For the material below, return exactly the lines starting at the line containing "subtotal: 990.00 -> 1041.00" and ending at the line containing "total: 1066.52 -> 1087.74", both ends included, and no others.

___ SUPPLIED DATA

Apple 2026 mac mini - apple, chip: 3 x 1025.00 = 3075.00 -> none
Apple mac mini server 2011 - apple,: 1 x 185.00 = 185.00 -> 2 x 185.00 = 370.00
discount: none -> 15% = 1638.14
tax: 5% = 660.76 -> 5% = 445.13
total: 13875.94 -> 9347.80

______
___ SUPPLIED DATA

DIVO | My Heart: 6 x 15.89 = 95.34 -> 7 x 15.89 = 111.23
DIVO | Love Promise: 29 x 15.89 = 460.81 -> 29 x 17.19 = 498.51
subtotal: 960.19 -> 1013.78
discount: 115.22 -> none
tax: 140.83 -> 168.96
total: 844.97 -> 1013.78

______
___ SUPPLIED DATA

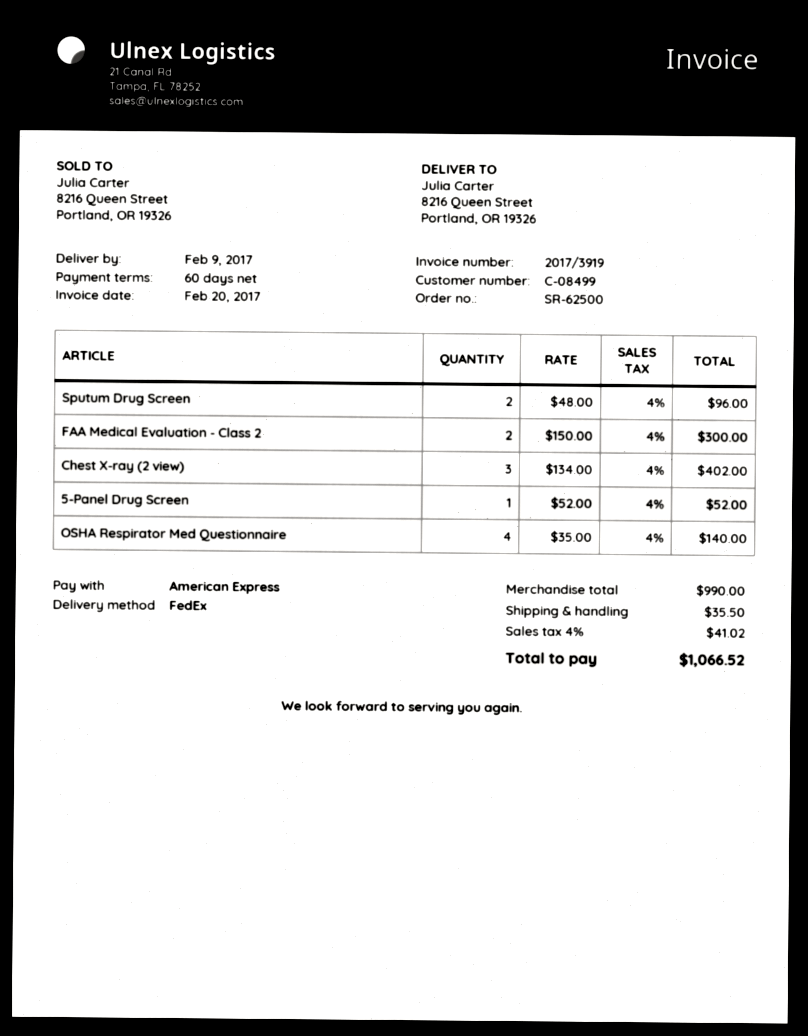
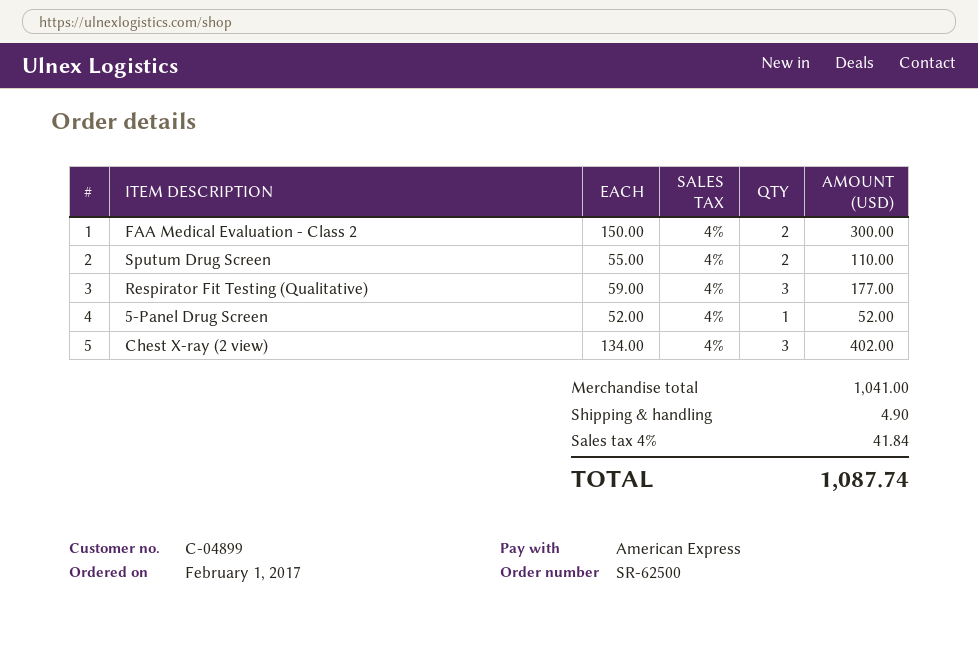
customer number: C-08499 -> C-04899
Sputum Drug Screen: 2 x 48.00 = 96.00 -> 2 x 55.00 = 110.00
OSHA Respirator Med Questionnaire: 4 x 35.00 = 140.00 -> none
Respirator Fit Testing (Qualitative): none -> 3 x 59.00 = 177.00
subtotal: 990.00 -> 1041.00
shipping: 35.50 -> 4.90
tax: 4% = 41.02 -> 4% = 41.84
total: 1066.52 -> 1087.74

______

EXERCISE OUTPUT:
subtotal: 990.00 -> 1041.00
shipping: 35.50 -> 4.90
tax: 4% = 41.02 -> 4% = 41.84
total: 1066.52 -> 1087.74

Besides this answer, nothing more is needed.